Eye Strain Headaches: When They Are Normal and When to Worry
Late-afternoon headaches after a long screen day are common. Most are eye-strain or tension headaches that resolve with breaks and ergonomics. Some warrant a doctor.
The dull pulling sensation between your eyebrows by 3 PM, the band of pressure across your forehead at the end of a long edit, the temple ache after an afternoon of spreadsheets — these are most often eye-strain headaches and they are usually fixable. Sometimes they are not. Here is how to tell the difference.
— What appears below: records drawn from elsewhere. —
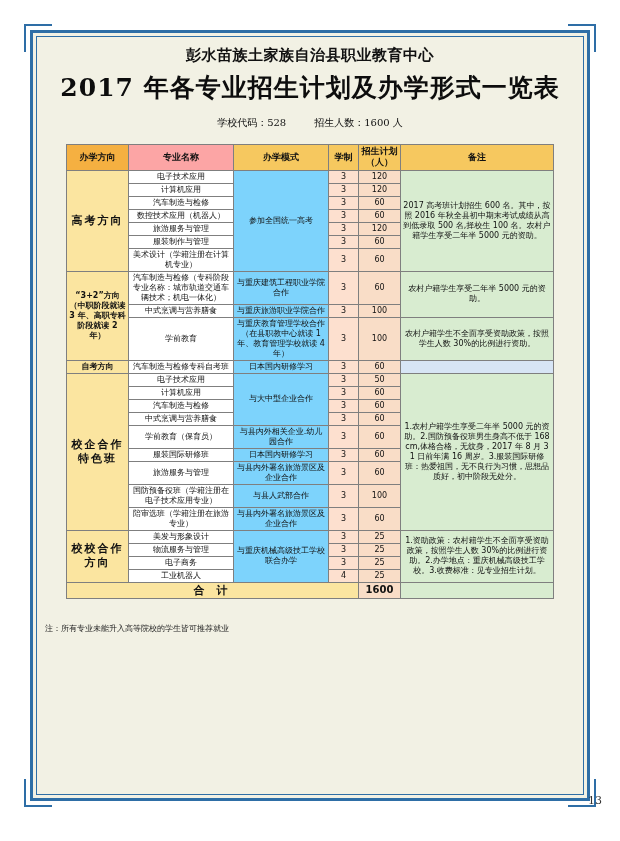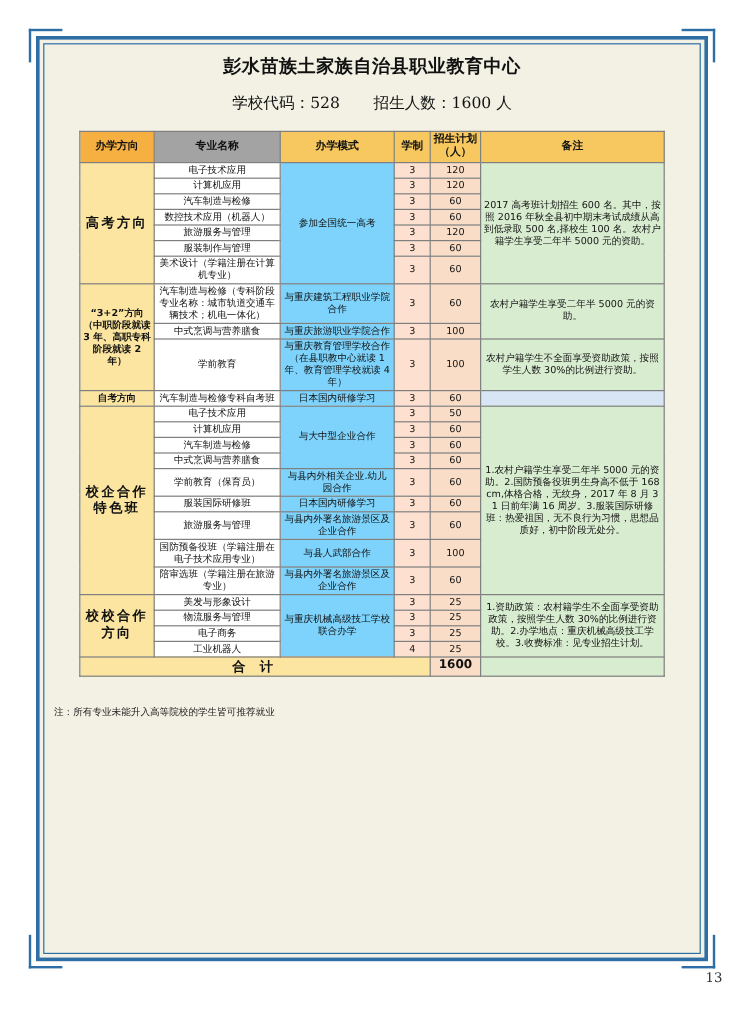--- a/index.html
+++ b/index.html
@@ -160,6 +160,7 @@
 
   <div class="content">
     <div class="sub-title">彭水苗族土家族自治县职业教育中心</div>
+    <div class="main-title">2017 年各专业招生计划及办学形式一览表</div>
     <div class="meta-row">
       <span>学校代码：528</span>
       <span>招生人数：1600 人</span>

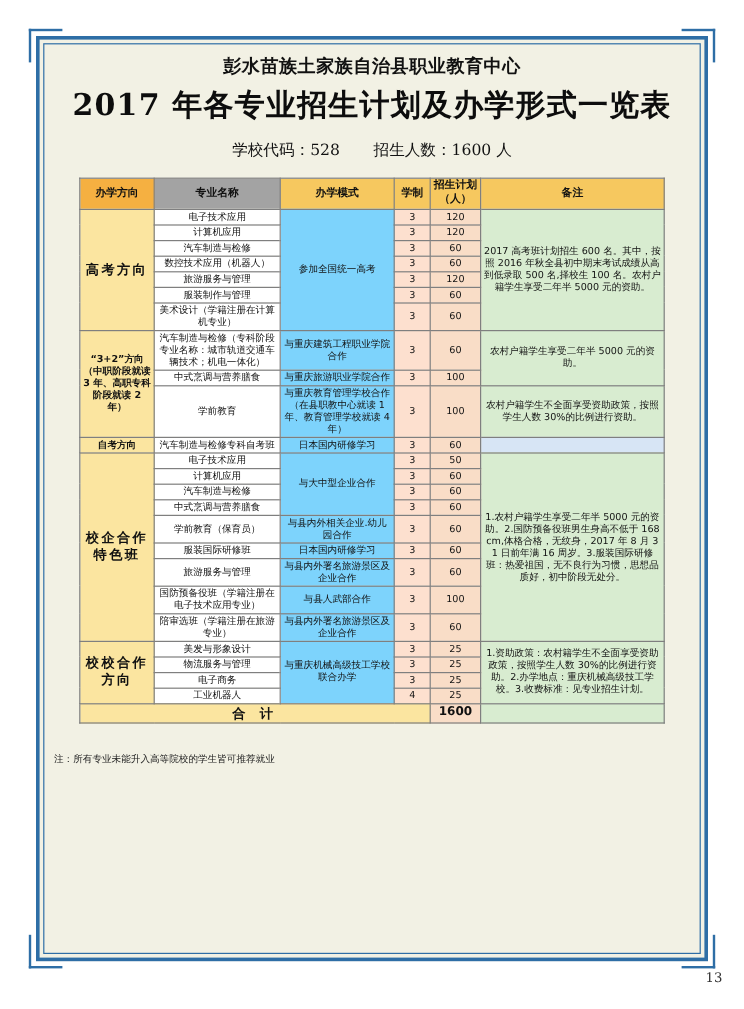--- a/index.html
+++ b/index.html
@@ -78,7 +78,7 @@
     justify-content: center;
     gap: 28px;
     font-family: "DejaVu Serif", "Liberation Serif", serif;
-    font-size: 13px;
+    font-size: 10px;
     color: #111111;
   }
 

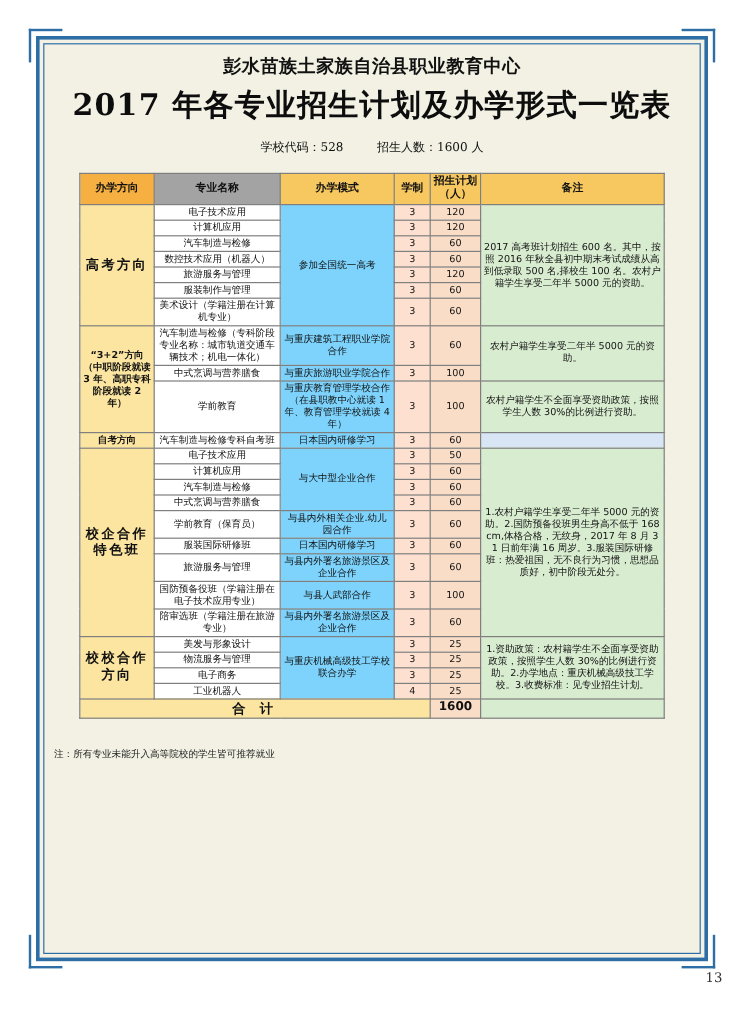--- a/index.html
+++ b/index.html
@@ -103,7 +103,7 @@
     font-weight: bold;
   }
   .th-dir   { background: #f5b041; }
-  .th-major { background: #a3a3a3; }
+  .th-major { background: #fca5a5; }
   .th-mode  { background: #f6c85f; }
   .th-len   { background: #f6c85f; }
   .th-num   { background: #f6c85f; }

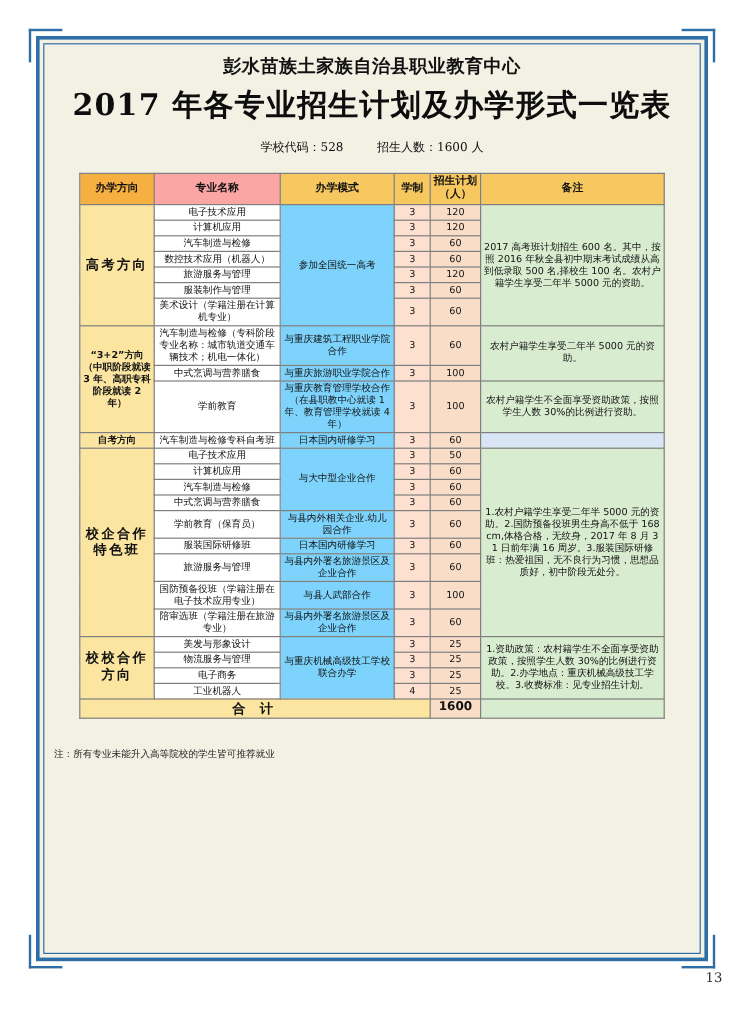--- a/index.html
+++ b/index.html
@@ -140,7 +140,7 @@
   .page-num {
     position: absolute;
     right: 18px;
-    bottom: 20px;
+    bottom: 34px;
     font-size: 11px;
     color: #333333;
     font-family: "DejaVu Serif", "Liberation Serif", serif;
What an eye-strain headache feels like
- Builds gradually over hours of screen use, rather than appearing suddenly
- Located between or behind the eyes, across the forehead, or in the temples
- Dull and tightening, rather than sharp or throbbing
- Resolves with a break, rest, or sleep — not requiring medication
- Does not include nausea, vision changes, light flashes, or aura
- Often paired with neck and shoulder tension
Why screens produce headaches
Several mechanisms layer:
- Ciliary-muscle fatigue. Sustained near focus contracts the muscle that focuses your lens. Like any muscle held in a single position for hours, it fatigues and aches.
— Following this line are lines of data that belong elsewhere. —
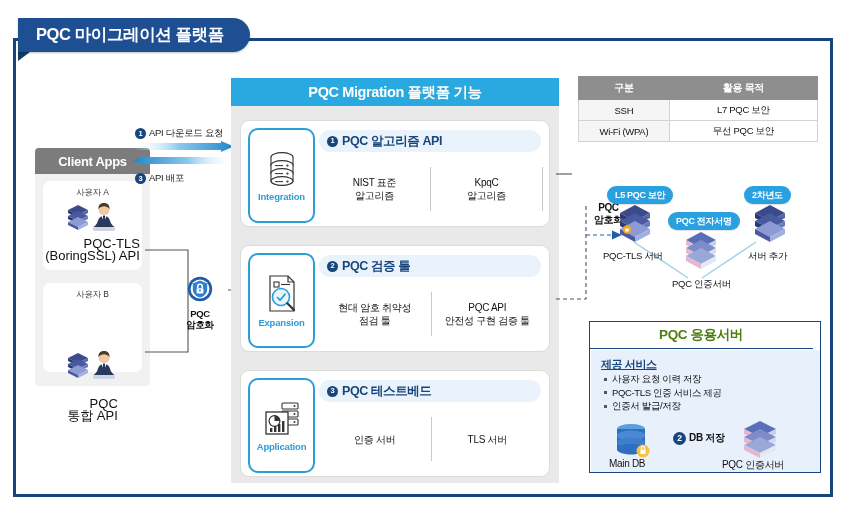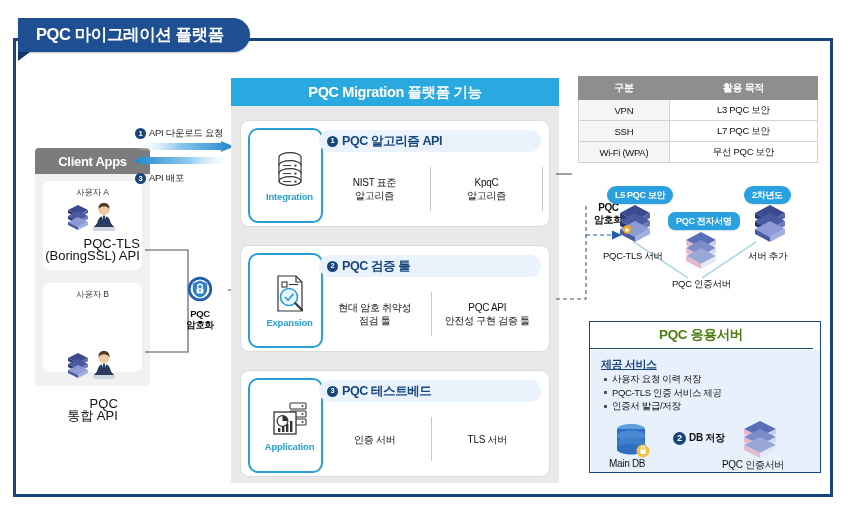--- a/index.html
+++ b/index.html
@@ -434,10 +434,6 @@
     </thead>
     <tbody>
       <tr>
-        <td class="k">VPN</td>
-        <td>L3 PQC 보안</td>
-      </tr>
-      <tr>
         <td class="k">SSH</td>
         <td>L7 PQC 보안</td>
       </tr>

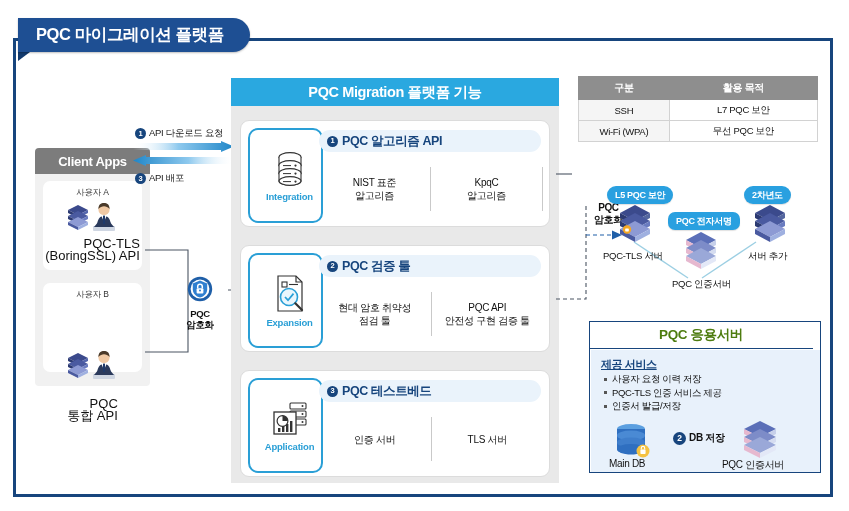--- a/index.html
+++ b/index.html
@@ -96,7 +96,7 @@
   .feat-icon{
     position:absolute;left:7px;top:7px;width:63px;height:91px;
     background:#fff;border:2.5px solid #2a9fd6;border-radius:10px;
-    display:flex;flex-direction:column;align-items:center;justify-content:center;padding-left:8px;
+    display:flex;flex-direction:column;align-items:center;justify-content:center;
   }
   .feat-icon .cap{font-size:9.5px;font-weight:bold;color:#2a9fd6;margin-top:3px;letter-spacing:-0.2px;}
   .feat-title{

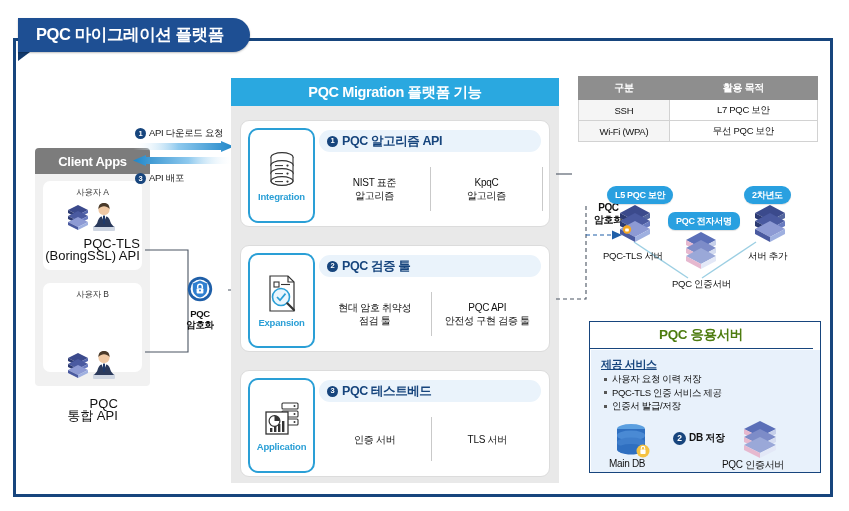--- a/index.html
+++ b/index.html
@@ -456,7 +456,7 @@
 </svg>
 
 <div class="pill" style="left:607px;top:186px;">L5 PQC 보안</div>
-<div class="pill" style="left:668px;top:212px;border-radius:7px;">PQC 전자서명</div>
+<div class="pill" style="left:668px;top:212px;">PQC 전자서명</div>
 <div class="pill" style="left:744px;top:186px;">2차년도</div>
 
 <svg class="abs" style="left:630px;top:238px;" width="130" height="46">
- Convergence stress. Both eyes have to angle inward to focus on close targets. Sustained convergence produces a referred ache to the brow and temples.
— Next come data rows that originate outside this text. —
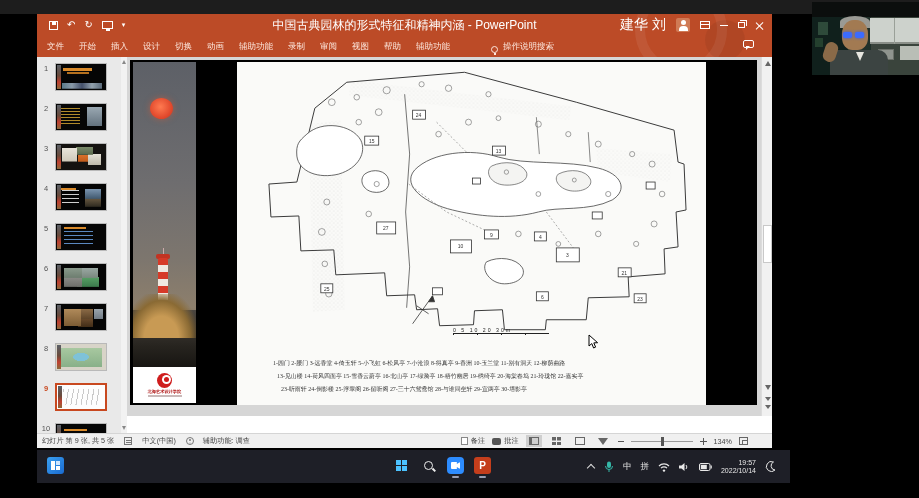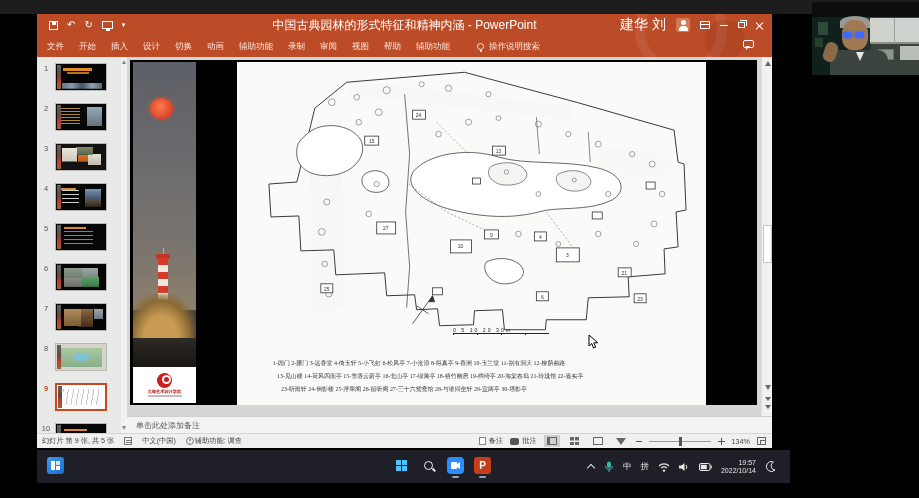--- a/index.html
+++ b/index.html
@@ -40,7 +40,7 @@
   .tabsrow{position:absolute;left:0;top:22px;right:0;height:21px;display:flex;align-items:center;
            gap:15px;padding-left:10px;font-size:8.5px;color:#fde7dd;}
   .tab{cursor:default;white-space:nowrap;}
-  .searchwrap{display:flex;align-items:center;gap:5px;margin-left:12px;}
+  .searchwrap{display:flex;align-items:flex-end;gap:5px;margin-left:26px;}
   .icon-bulb{width:7px;height:7px;border:1px solid #fde7dd;border-radius:50%;position:relative;}
   .icon-bulb::after{content:"";position:absolute;left:2px;bottom:-3px;width:2px;height:2px;background:#fde7dd;}
   .icon-comment{position:absolute;right:18px;top:4px;width:11px;height:8px;border:1px solid #fff;border-radius:2px;}

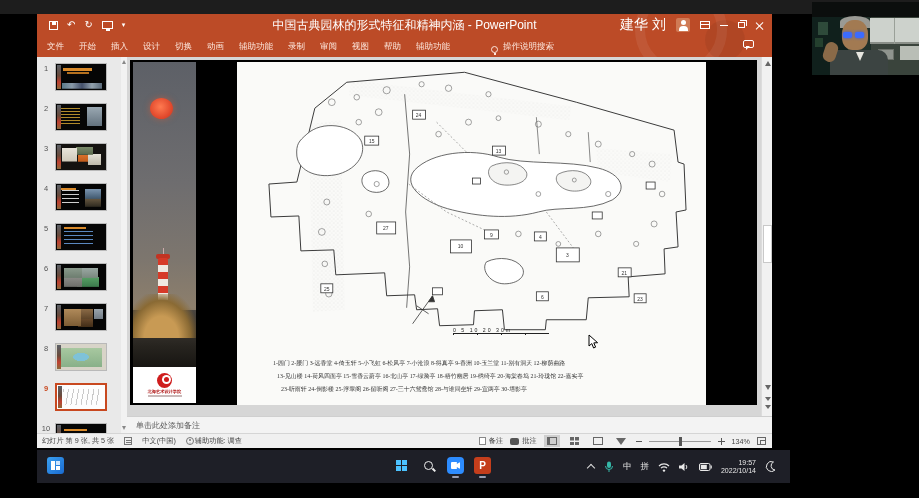--- a/index.html
+++ b/index.html
@@ -474,9 +474,6 @@
           </div>
         </div>
 
-        <div id="notes">
-          <span>单击此处添加备注</span>
-        </div>
       </div>
     </div>
 

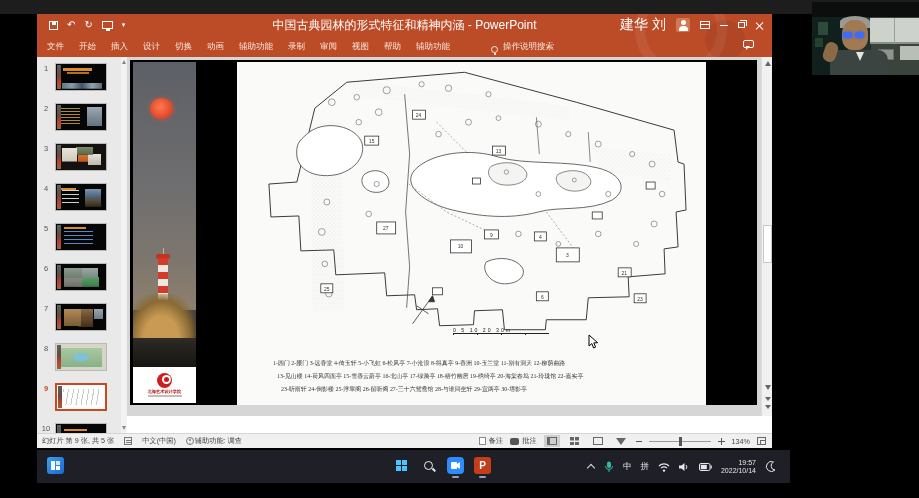--- a/index.html
+++ b/index.html
@@ -482,7 +482,7 @@
         <span>幻灯片 第 9 张, 共 5 张</span>
         <span class="icon-spell"></span>
         <span>中文(中国)</span>
-        <span style="display:flex;align-items:center;gap:1px">
+        <span style="display:flex;align-items:center;gap:9px">
           <span class="icon-a11y"></span>
           <span>辅助功能: 调查</span>
         </span>

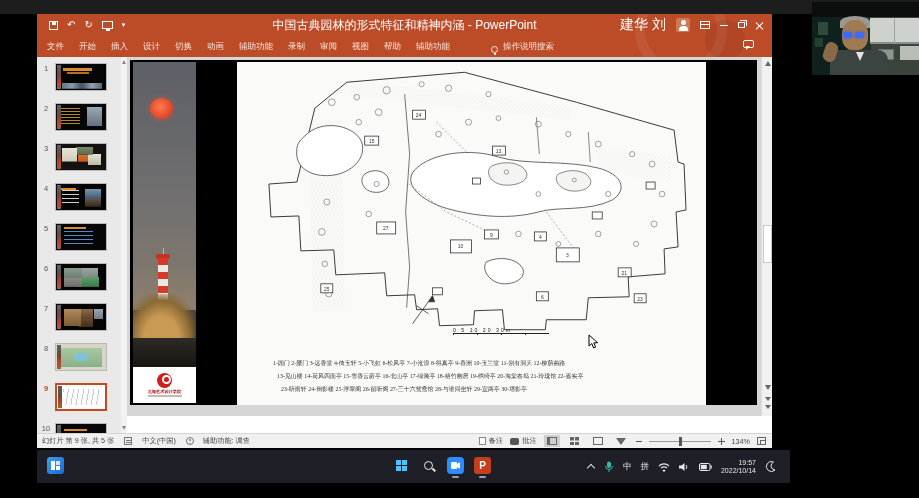--- a/index.html
+++ b/index.html
@@ -146,7 +146,7 @@
   .icon-spell::after{content:"";position:absolute;left:1px;top:2px;width:5px;height:1px;background:#777;box-shadow:0 2px 0 #777;}
   .icon-a11y{width:8px;height:8px;border:1px solid #777;border-radius:50%;position:relative;}
   .icon-a11y::after{content:"";position:absolute;left:2.6px;top:1px;width:2px;height:2px;border-radius:50%;background:#777;box-shadow:0 3px 0 -0.5px #777;}
-  .sb-right{margin-left:auto;display:flex;align-items:center;gap:7px;padding-right:6px;}
+  .sb-right{margin-left:auto;display:flex;align-items:center;gap:7px;padding-right:24px;}
   .icon-note{width:7px;height:8px;border:1px solid #888;background:#fff;}
   .icon-bubble{width:9px;height:7px;background:#555;border-radius:2px;position:relative;}
   .icon-bubble::after{content:"";position:absolute;left:1.5px;bottom:-2.5px;border:2px solid transparent;border-top-color:#555;}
- Uncorrected refractive error. A small uncorrected astigmatism or presbyopia that is fine for daily life produces headaches under sustained screen load.
- Postural tension. Forward head posture during screen work tightens the suboccipital muscles, which refer pain to the forehead and behind the eyes. Most "eye-strain headaches" are at least partly tension headaches from posture.
- Dehydration and skipped meals. Focused work makes people forget to drink and eat. Both produce headaches independent of the screen.
What fixes them, in order
1. Take real 20-20-20 breaks
The single highest-yield intervention. Every 20 minutes, look at something at least 20 feet (6 m) away for 20 seconds, and consciously sit back to full posture. The freeEYE CARE timer handles the cadence. Most mild eye-strain headaches resolve within a few days of consistent breaks.
2. Get a comprehensive eye exam
If breaks alone do not help within a couple of weeks, get your eyes checked. An uncorrected refractive error is one of the most common drivers of chronic screen headaches, and it is invisible until you stress the system.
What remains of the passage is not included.